Maybe so, but this is typically how it is done by Ethnologue and
others. Linguistics is a science, and if people are wrong about lects
being languages or dialects, sooner or later it all sorts out. For
instance, Ethnologue recently was petitioned by Mesoamerican
linguistics experts to get rid of numerous Maya languages that they
had split as separate languages. So it looks like SIL is going to lump
these together. If you study the literature, "whether or not people
can understand each other" is not really very controversial. And I
have been through all of the intelligibility lit, unlike all of you, I
guess.
State of the art here:
http://www.ethnologue.com/show_work.asp?id=10386
Casad, Eugene H. 1974. Dialect intelligibility testing. Summer
Institute of Linguistics Publications in Linguistics and Related
Fields, 38. Norman: Summer Institute of Linguistics of the University
of Oklahoma. xiv, 201 p.
If all else fails, there are tests. If you review the literature, an
extremely science based approach has been moving along in
intelligibility assessment, with many critiques of validity,
reliability, etc, and endless reviving of hypotheses, conclusions,
etc. To say that there is no scientific way that the science of
linguistics can determine intelligibility is the pinnacle of
obscurantism and Know Nothingism.
This problem has been dealt with in the lit. This is the very thorny
problem of learned bilingualism, and yes, it IS a problem. SIL (and I
know some of the folks who sit on the committee that determines what's
a language and what's not), when they denote "inherent
intelligibility" appear to be referring to "virgin ears". But the
problem of learned bilingualism is very difficult to assess. This is
clearly what we are dealing with with Czech and Slovak above. The
trick here is to find the "virgin ears" since learned bilingualism
makes no meaningful statements about intelligibility.

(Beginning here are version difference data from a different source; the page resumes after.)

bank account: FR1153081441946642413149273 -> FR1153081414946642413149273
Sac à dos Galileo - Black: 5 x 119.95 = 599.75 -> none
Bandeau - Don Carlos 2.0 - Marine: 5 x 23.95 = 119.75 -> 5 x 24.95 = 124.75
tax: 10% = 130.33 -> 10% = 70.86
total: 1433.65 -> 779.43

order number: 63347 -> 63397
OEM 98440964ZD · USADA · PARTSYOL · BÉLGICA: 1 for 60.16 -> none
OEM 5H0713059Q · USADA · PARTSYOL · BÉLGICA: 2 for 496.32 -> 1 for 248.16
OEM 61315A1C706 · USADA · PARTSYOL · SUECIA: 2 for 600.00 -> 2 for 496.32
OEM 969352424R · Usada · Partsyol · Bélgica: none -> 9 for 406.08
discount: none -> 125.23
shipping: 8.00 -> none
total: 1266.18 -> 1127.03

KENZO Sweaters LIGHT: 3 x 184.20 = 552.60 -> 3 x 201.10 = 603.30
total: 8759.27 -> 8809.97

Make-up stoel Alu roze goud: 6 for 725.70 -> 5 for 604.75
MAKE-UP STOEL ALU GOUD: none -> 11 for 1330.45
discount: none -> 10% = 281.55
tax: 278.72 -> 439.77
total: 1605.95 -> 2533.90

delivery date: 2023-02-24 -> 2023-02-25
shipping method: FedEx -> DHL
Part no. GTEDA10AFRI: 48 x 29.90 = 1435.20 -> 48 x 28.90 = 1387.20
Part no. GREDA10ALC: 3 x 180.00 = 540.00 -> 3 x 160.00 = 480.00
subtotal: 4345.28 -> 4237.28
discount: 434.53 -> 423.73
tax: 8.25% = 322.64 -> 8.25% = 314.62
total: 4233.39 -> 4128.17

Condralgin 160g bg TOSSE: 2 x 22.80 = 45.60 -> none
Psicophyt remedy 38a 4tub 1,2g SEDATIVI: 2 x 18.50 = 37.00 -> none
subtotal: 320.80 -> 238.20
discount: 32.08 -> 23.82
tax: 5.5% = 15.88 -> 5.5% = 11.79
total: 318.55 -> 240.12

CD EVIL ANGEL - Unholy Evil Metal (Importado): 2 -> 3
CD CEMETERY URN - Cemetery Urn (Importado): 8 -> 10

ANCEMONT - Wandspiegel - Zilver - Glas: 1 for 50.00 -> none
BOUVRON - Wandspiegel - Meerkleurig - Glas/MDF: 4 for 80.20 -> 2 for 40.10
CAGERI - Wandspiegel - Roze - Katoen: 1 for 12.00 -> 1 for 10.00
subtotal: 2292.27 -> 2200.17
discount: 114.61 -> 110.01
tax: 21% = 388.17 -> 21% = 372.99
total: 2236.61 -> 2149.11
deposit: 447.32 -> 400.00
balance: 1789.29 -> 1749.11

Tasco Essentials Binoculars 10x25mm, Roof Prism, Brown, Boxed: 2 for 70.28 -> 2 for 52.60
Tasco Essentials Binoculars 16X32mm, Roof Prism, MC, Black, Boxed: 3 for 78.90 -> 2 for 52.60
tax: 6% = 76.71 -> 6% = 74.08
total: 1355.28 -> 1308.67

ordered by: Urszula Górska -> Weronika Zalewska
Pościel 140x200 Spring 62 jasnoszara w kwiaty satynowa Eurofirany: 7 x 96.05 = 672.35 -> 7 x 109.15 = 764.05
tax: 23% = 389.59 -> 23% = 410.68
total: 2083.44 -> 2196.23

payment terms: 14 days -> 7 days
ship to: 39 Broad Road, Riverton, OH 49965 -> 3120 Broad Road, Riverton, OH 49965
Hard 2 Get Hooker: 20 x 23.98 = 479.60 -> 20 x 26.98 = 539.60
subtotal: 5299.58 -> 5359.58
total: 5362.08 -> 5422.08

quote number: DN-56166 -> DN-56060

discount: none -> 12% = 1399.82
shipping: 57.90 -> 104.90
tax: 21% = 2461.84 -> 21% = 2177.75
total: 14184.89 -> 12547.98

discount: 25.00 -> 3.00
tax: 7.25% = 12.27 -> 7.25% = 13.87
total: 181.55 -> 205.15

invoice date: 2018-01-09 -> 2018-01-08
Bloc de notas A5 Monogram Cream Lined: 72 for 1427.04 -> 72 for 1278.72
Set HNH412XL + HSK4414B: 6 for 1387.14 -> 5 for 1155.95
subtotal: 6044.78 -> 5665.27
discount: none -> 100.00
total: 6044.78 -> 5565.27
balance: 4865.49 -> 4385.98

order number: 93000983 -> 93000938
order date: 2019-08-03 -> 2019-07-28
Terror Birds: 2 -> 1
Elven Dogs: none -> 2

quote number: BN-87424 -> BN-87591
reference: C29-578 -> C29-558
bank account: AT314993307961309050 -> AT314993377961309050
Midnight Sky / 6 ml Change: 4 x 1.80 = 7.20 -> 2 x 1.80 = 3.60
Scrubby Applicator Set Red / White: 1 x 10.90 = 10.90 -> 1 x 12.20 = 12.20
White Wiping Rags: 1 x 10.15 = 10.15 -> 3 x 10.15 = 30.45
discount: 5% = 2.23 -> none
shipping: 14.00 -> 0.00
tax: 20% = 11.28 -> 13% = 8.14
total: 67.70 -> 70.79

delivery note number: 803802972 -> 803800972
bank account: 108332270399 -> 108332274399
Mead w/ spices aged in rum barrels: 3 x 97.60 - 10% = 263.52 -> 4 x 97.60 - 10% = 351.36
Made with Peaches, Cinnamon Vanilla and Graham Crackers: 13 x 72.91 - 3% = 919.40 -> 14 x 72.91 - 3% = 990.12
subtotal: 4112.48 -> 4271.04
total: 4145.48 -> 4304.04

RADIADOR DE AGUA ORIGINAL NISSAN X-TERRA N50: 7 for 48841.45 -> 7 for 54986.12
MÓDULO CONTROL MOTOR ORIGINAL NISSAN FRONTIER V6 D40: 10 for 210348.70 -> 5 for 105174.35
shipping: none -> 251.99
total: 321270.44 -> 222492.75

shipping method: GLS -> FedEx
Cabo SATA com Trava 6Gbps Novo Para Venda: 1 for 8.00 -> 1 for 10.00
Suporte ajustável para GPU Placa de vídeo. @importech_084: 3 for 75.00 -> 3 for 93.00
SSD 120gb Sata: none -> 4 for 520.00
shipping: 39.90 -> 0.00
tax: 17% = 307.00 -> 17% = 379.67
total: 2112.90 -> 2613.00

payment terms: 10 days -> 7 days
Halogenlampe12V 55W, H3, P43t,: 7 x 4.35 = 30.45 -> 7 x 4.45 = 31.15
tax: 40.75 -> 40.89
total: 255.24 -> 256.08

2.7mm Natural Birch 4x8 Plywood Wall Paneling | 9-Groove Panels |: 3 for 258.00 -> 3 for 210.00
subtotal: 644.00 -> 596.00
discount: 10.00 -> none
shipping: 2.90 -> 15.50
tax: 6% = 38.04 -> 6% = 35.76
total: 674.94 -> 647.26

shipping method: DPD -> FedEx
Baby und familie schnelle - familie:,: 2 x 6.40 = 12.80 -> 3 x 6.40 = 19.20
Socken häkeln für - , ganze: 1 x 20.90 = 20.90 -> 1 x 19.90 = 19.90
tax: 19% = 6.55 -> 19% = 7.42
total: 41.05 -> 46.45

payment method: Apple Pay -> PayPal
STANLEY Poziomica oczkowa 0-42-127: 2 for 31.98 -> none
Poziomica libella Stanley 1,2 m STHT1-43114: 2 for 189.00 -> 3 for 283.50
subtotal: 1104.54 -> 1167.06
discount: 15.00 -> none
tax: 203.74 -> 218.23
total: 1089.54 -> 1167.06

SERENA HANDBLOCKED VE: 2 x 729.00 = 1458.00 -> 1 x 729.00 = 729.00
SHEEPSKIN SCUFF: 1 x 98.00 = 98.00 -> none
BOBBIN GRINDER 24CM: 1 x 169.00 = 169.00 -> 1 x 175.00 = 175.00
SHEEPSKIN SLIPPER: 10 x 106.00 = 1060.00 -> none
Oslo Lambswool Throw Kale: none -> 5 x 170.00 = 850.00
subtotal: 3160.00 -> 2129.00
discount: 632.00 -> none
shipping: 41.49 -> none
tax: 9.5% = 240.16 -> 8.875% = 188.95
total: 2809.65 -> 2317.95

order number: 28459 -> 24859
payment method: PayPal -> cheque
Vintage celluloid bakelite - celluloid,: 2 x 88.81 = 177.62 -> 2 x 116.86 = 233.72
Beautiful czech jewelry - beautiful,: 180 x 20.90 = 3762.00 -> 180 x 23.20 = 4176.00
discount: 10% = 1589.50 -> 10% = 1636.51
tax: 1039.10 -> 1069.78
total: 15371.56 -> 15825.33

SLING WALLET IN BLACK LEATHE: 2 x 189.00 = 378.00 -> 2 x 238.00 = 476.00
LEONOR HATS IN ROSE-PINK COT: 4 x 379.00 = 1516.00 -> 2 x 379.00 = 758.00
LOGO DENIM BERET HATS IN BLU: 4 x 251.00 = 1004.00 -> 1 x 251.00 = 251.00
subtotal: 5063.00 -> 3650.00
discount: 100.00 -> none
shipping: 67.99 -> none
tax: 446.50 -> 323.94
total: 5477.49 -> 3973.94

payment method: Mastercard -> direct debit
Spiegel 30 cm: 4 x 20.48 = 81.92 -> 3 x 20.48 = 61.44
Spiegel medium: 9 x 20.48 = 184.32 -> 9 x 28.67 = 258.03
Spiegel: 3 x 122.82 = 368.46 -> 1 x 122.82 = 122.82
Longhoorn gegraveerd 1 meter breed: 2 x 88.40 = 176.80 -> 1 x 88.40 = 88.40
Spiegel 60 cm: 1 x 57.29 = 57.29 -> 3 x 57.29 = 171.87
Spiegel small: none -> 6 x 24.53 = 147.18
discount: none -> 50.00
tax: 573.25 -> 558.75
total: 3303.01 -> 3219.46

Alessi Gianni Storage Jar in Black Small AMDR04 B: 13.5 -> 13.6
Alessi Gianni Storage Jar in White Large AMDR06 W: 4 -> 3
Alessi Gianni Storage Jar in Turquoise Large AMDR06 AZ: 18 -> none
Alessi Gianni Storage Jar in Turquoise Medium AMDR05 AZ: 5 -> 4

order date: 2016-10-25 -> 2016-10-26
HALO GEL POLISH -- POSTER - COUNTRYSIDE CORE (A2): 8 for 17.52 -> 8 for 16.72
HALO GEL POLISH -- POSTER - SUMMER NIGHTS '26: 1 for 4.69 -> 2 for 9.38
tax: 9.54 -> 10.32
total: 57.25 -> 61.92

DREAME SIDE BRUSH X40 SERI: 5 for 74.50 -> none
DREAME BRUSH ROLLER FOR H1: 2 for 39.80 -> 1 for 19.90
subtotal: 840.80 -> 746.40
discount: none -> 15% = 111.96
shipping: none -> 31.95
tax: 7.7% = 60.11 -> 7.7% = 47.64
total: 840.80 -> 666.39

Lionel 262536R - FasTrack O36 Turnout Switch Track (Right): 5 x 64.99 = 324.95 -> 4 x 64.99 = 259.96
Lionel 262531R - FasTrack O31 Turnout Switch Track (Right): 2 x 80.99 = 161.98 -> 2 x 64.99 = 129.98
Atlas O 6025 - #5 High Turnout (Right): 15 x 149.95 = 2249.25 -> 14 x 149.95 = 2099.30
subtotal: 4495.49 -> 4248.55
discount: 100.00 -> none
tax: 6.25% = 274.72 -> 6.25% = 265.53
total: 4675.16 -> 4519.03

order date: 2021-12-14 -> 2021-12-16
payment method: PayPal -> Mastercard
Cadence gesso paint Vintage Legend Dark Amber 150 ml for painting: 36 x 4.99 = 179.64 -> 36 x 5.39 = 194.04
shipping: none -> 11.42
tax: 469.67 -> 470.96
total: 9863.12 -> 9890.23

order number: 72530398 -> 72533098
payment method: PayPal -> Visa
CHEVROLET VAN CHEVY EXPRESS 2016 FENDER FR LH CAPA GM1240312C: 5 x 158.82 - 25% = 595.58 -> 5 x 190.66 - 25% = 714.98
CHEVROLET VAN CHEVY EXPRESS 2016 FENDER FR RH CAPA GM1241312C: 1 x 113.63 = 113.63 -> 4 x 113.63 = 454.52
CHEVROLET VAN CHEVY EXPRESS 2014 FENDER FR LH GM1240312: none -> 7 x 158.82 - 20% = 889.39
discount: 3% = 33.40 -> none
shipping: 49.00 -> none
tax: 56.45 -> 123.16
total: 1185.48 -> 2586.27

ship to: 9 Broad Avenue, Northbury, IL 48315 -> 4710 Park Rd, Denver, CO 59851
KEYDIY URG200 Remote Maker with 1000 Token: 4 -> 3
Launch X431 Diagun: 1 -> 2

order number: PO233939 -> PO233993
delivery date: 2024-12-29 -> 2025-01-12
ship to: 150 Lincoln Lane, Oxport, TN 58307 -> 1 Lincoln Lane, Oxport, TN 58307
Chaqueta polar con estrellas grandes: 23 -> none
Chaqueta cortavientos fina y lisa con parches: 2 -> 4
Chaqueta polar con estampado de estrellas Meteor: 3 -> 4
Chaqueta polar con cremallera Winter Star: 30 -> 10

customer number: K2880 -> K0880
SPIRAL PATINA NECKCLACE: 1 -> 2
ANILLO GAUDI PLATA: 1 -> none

Say you find a village in Mexico where you have five males and five
females that you decide to test. The males test about 90% on the Lect
2 and the females test 50%. The intelligibility is 70% and you split
to languages, since SIL seems to split at 90%. See the Mexico page
here for evidence that splitting begins at 90%:
http://www.ethnologue.com/show_country.asp?name=MX
>
> > Once they start
> > saying, "We find it really hard to understand those people," you're
> > almost always dealing with 2 languages. At 90%+, people usually say
> > they can understand them well, more or less, etc. When they say things
> > like, "We can understand them partly but not fully," you are often
> > dealing with ~60-70% intelligibility.
>
> That's like conducting an IQ test, where you don't make
> people solve the puzzles and give you objective answers,
> instead just tell you how easy they think each question is
> on the scale of 0 to 100%. :-)))
Well, the best way of all is intelligibility testing, but this is
probably not carried out with most languages, perhaps unfortunately.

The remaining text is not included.